> _TASK PROMPT_
Your task is to return the span of lines beginning at the one with "- You can connect" and ending at the last line of the data, exactly as it stands.
** DATA FOR THIS EXERCISE follows **
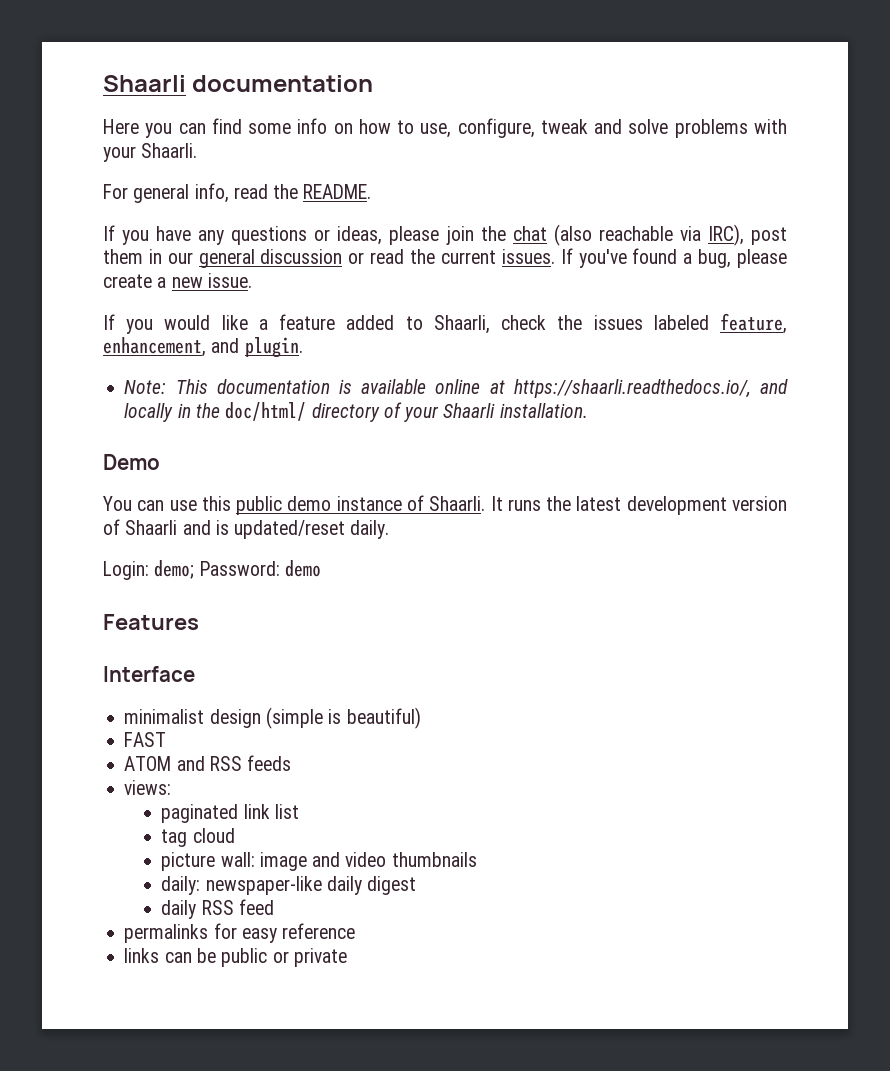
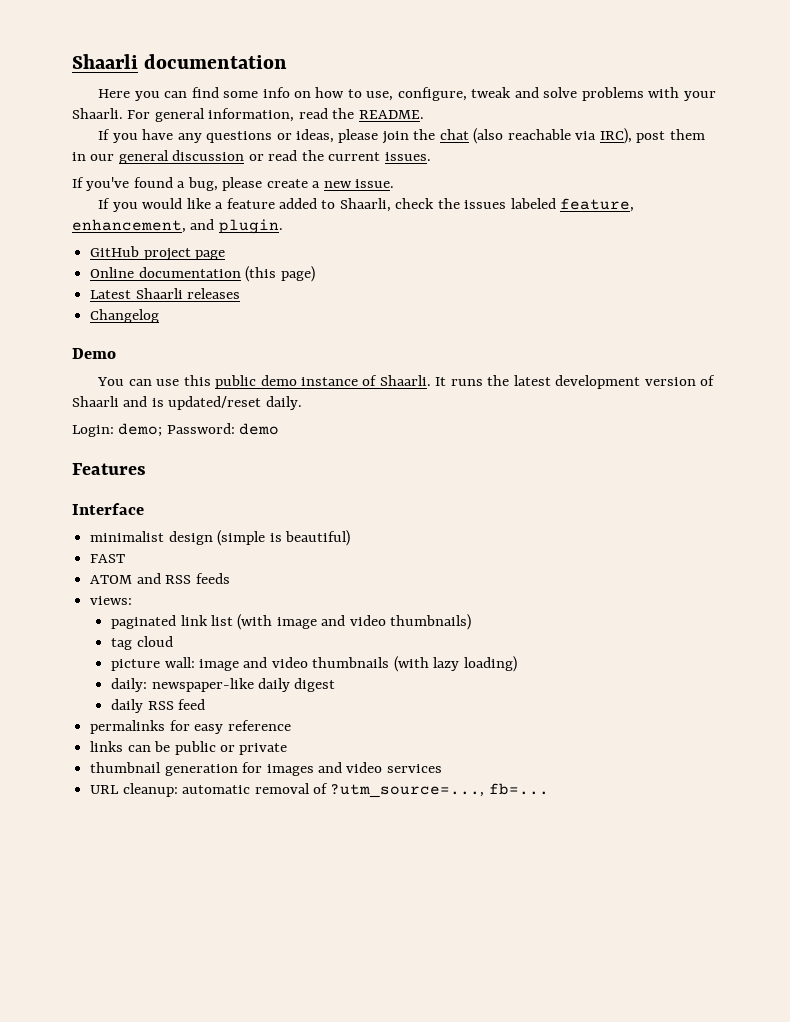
- Here you can find some info on how to use, configure, tweak and solve problems with your Shaarli.
- For general info, read the README.
+ Here you can find some info on how to use, configure, tweak and solve problems with your Shaarli. For general information, read the README.
- If you have any questions or ideas, please join the chat (also reachable via IRC), post them in our general discussion or read the current issues. If you've found a bug, please create a new issue.
+ If you have any questions or ideas, please join the chat (also reachable via IRC), post them in our general discussion or read the current issues.
+ If you've found a bug, please create a new issue.
- Note: This documentation is available online at https://shaarli.readthedocs.io/, and locally in the doc/html/ directory of your Shaarli installation.
+ GitHub project page
+ Online documentation (this page)
+ Latest Shaarli releases
+ Changelog
- paginated link list
+ paginated link list (with image and video thumbnails)
- picture wall: image and video thumbnails
+ picture wall: image and video thumbnails (with lazy loading)
+ thumbnail generation for images and video services
+ URL cleanup: automatic removal of ?utm_source=..., fb=...

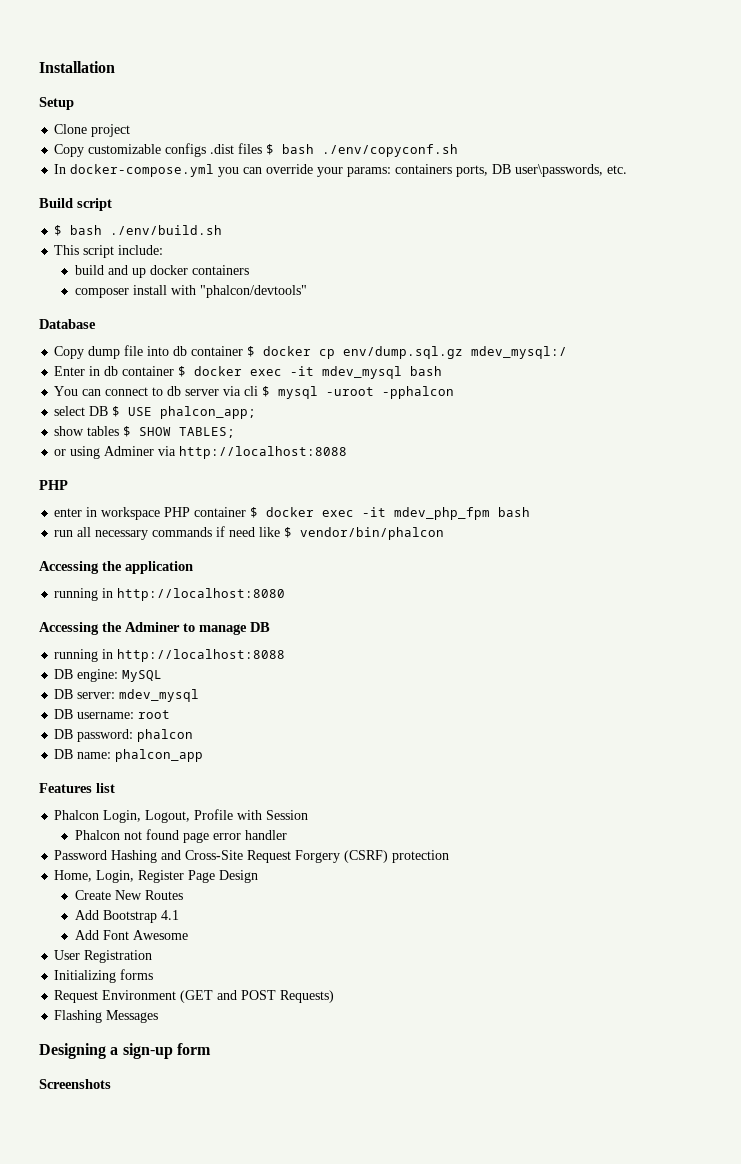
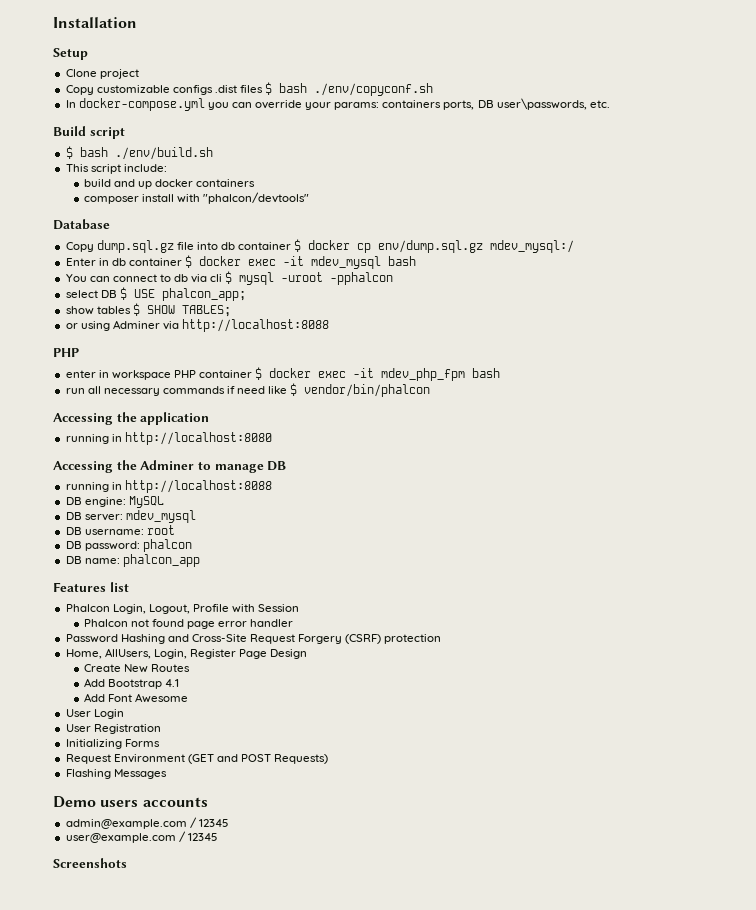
- Copy dump file into db container $ docker cp env/dump.sql.gz mdev_mysql:/
+ Copy dump.sql.gz file into db container $ docker cp env/dump.sql.gz mdev_mysql:/
- You can connect to db server via cli $ mysql -uroot -pphalcon
+ You can connect to db via cli $ mysql -uroot -pphalcon
- Home, Login, Register Page Design
+ Home, AllUsers, Login, Register Page Design
+ User Login
- Initializing forms
+ Initializing Forms
- Designing a sign-up form
+ Demo users accounts
+ admin@example.com / 12345
+ user@example.com / 12345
** End of DATA FOR THIS EXERCISE **
> _TASK ANSWER_
- You can connect to db server via cli $ mysql -uroot -pphalcon
+ You can connect to db via cli $ mysql -uroot -pphalcon
- Home, Login, Register Page Design
+ Home, AllUsers, Login, Register Page Design
+ User Login
- Initializing forms
+ Initializing Forms
- Designing a sign-up form
+ Demo users accounts
+ admin@example.com / 12345
+ user@example.com / 12345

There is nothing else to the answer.